• Your goal: Below are records. Transcribe exactly the lines from the one that contains "in most low" through the last line, leaving any pictures out.

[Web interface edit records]
━━━━━━

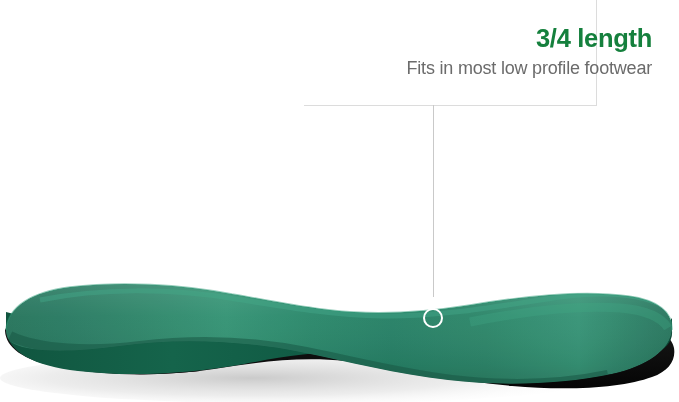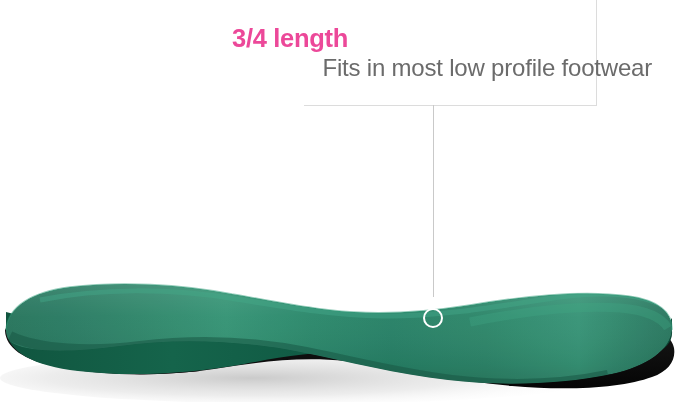"3/4 length" #callout-title { color: #ec4899 -> #15803d; text-align: left -> right }
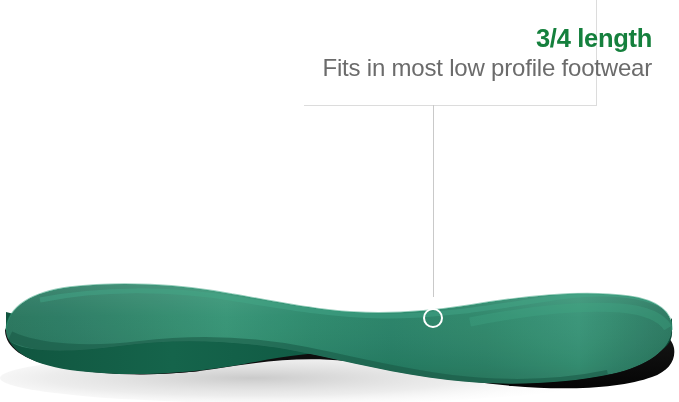"Fits in most low profile" #callout-subtitle { font-size: 24px -> 18px }
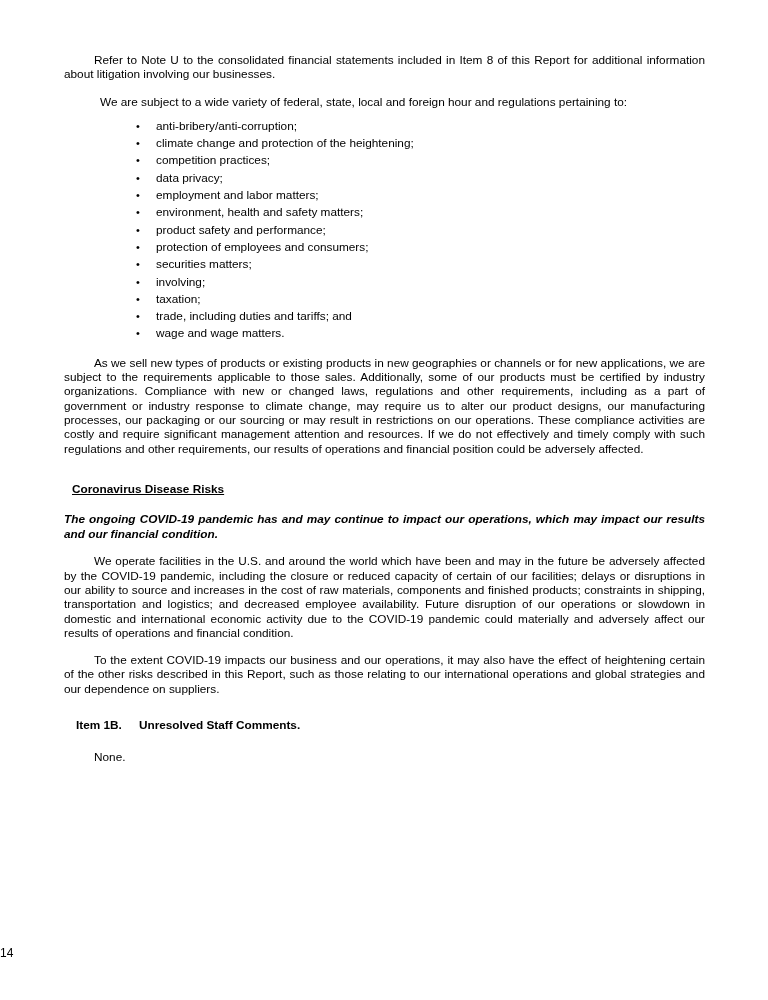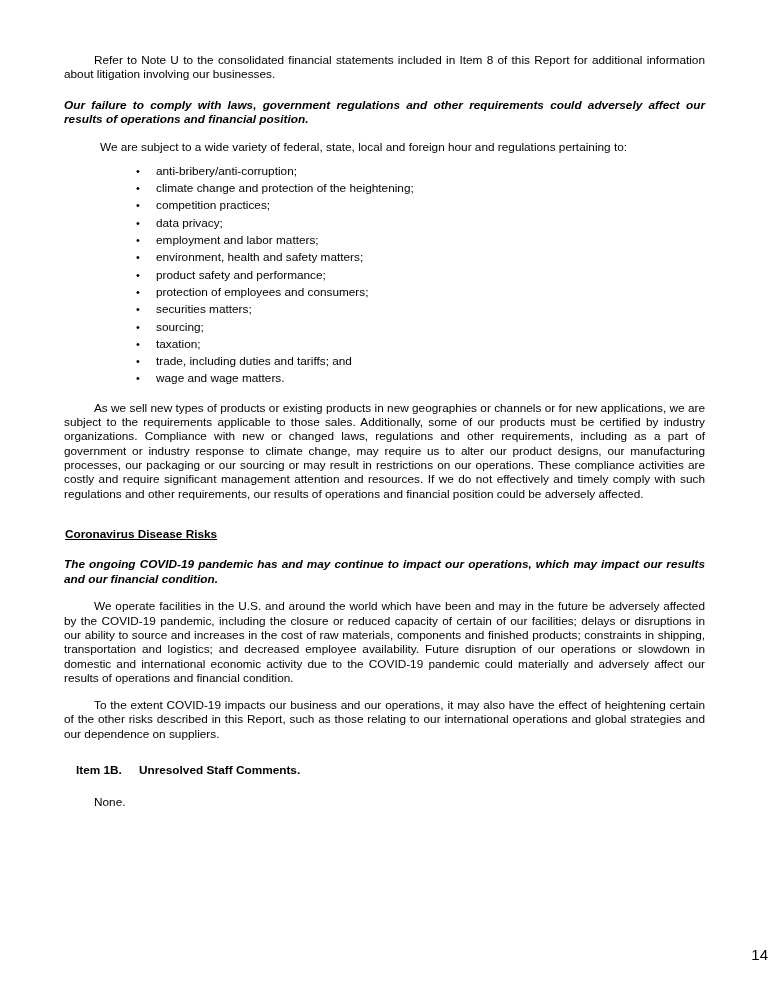"Our failure to comply with" p.heading-bi { html: <p>Our failure to comply with laws, government regulations and other requirements could adversely affect our results of operations and financial position.</p> -> none }
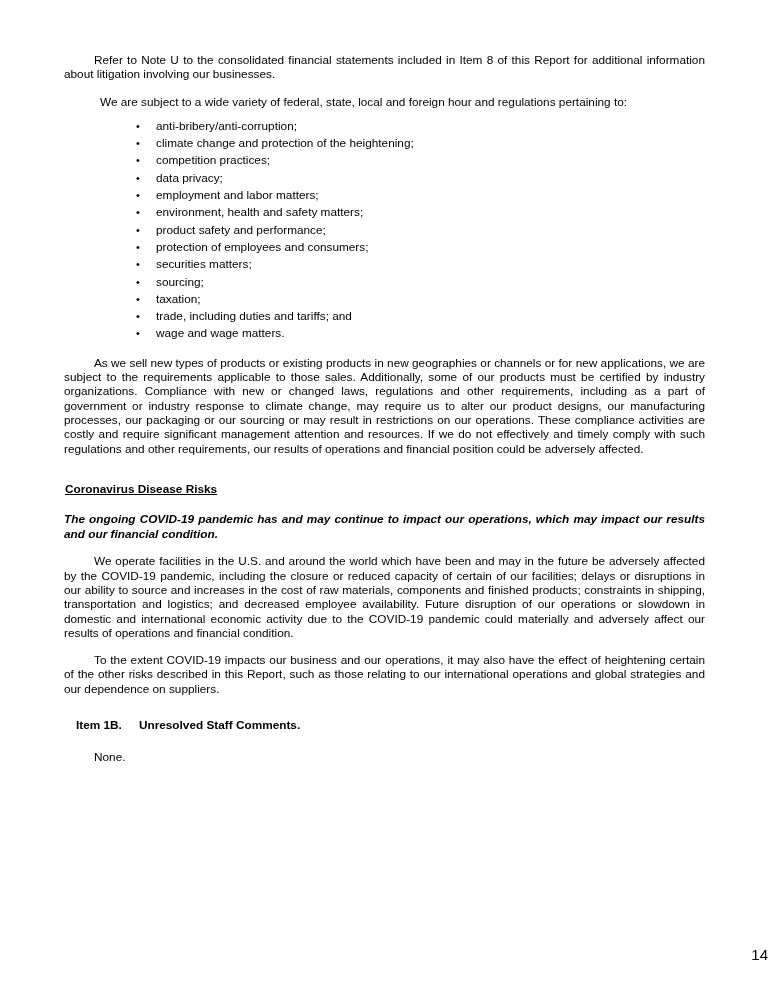"sourcing;" span { text: sourcing -> involving }
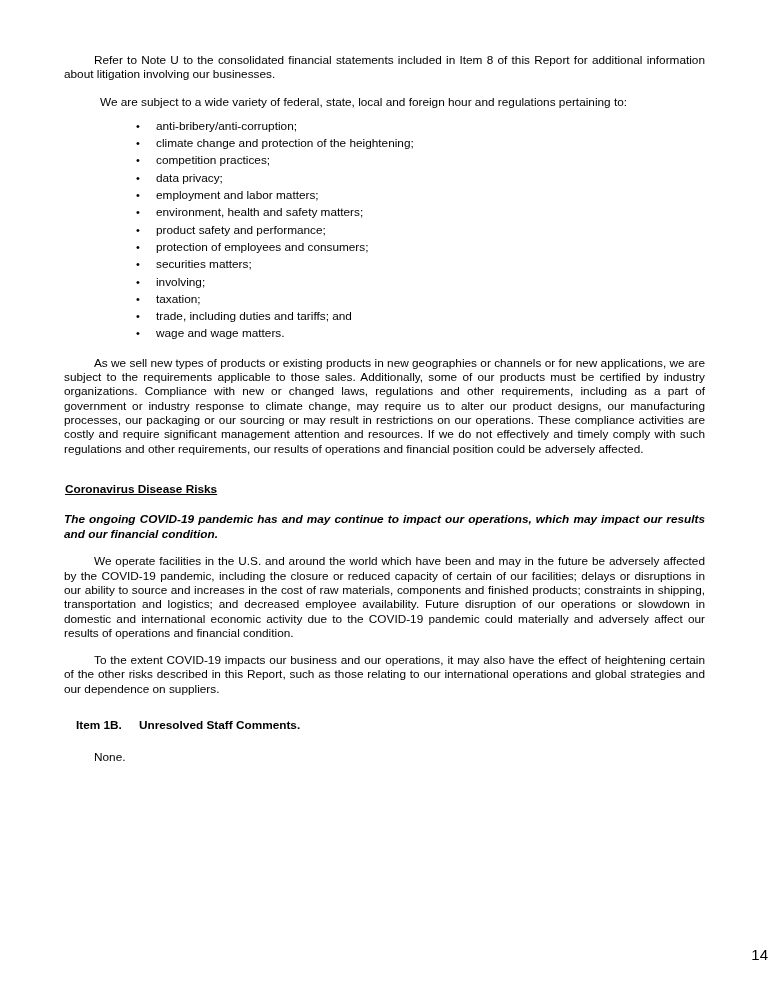"Coronavirus Disease Risks" .heading-underline { margin: 26px 0 16px 1px -> 26px 0 16px 8px }
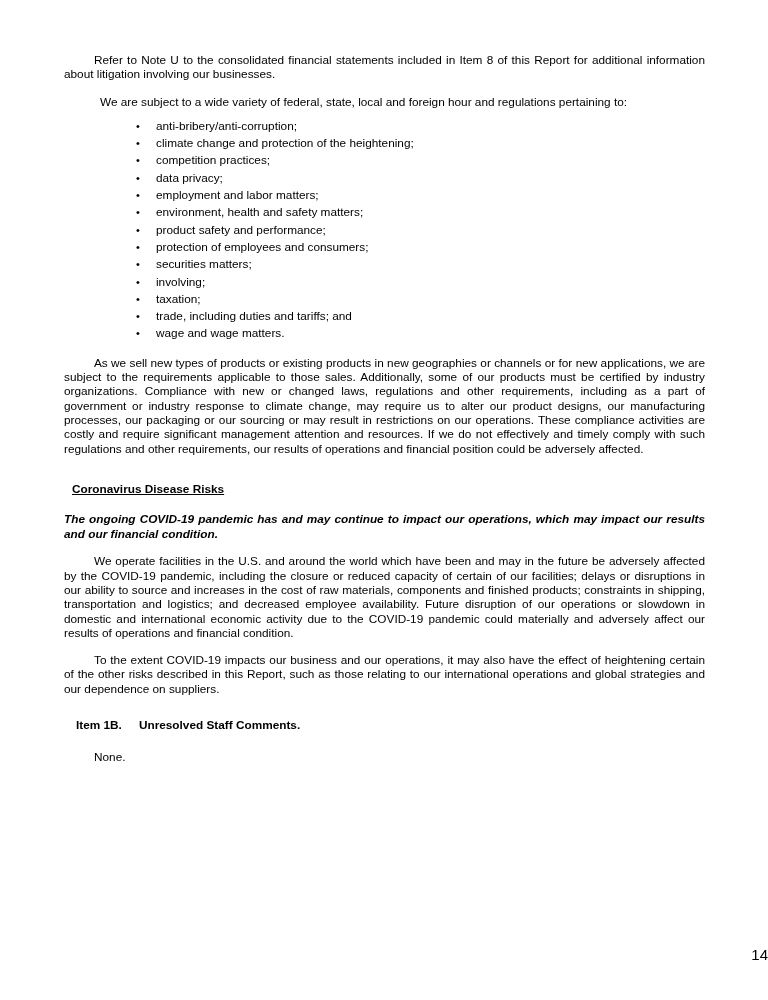"14" .footer { font-size: 15px -> 12px; text-align: right -> left }
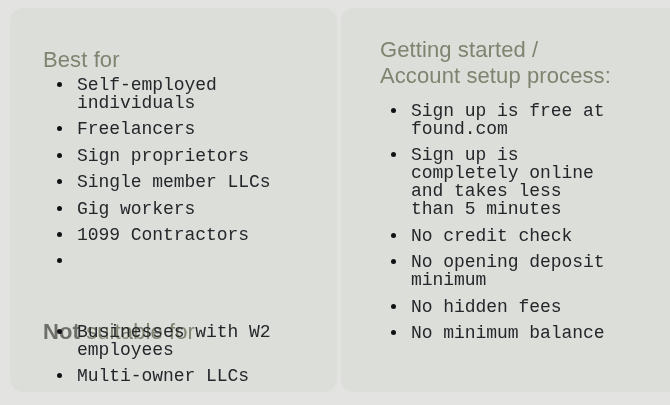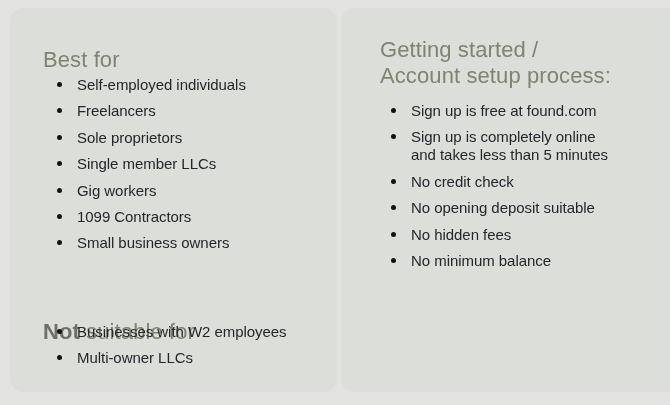"Self-employed individuals" .list-item { font-family: none -> Liberation Mono, monospace; font-size: 15px -> 18px }
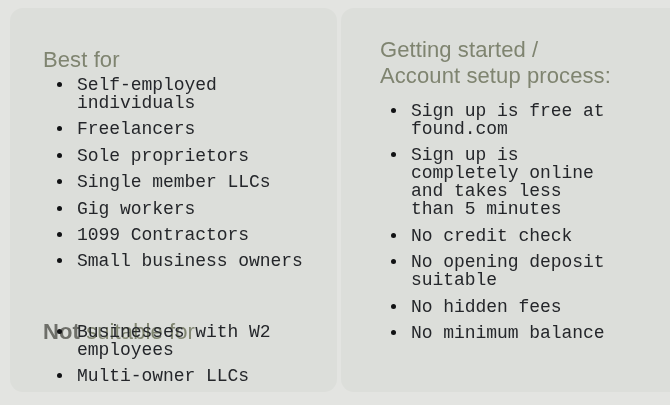"Sole proprietors" span { text: Sole -> Sign }
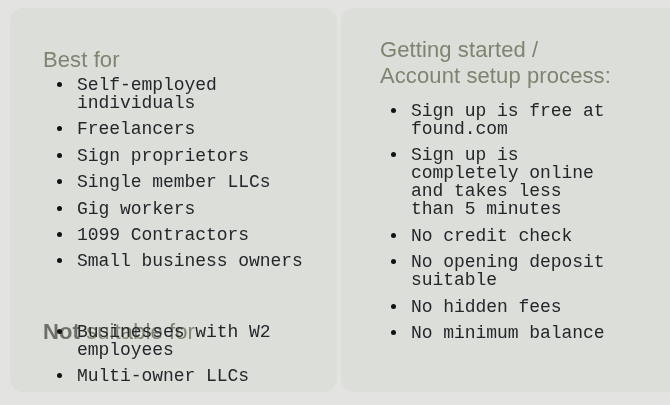"Small business owners" span { html: <span>Small business owners</span> -> none }
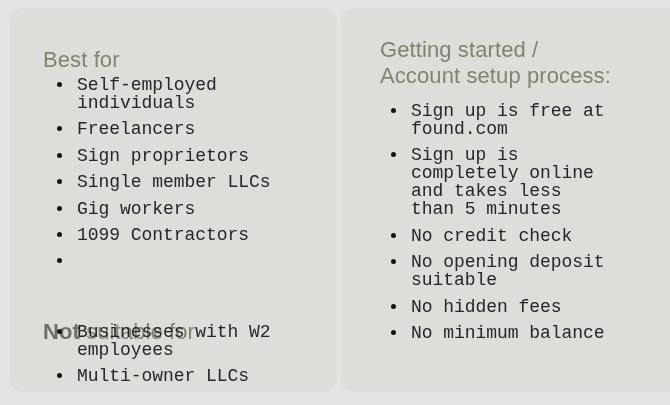"No opening deposit suitable" span { text: suitable -> minimum }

━━━━━━

• Answer box:
"Fits in most low profile" #callout-subtitle { font-size: 24px -> 18px }
"Our failure to comply with" p.heading-bi { html: <p>Our failure to comply with laws, government regulations and other requirements could adversely affect our results of operations and financial position.</p> -> none }
"sourcing;" span { text: sourcing -> involving }
"Coronavirus Disease Risks" .heading-underline { margin: 26px 0 16px 1px -> 26px 0 16px 8px }
"14" .footer { font-size: 15px -> 12px; text-align: right -> left }
"Self-employed individuals" .list-item { font-family: none -> Liberation Mono, monospace; font-size: 15px -> 18px }
"Sole proprietors" span { text: Sole -> Sign }
"Small business owners" span { html: <span>Small business owners</span> -> none }
"No opening deposit suitable" span { text: suitable -> minimum }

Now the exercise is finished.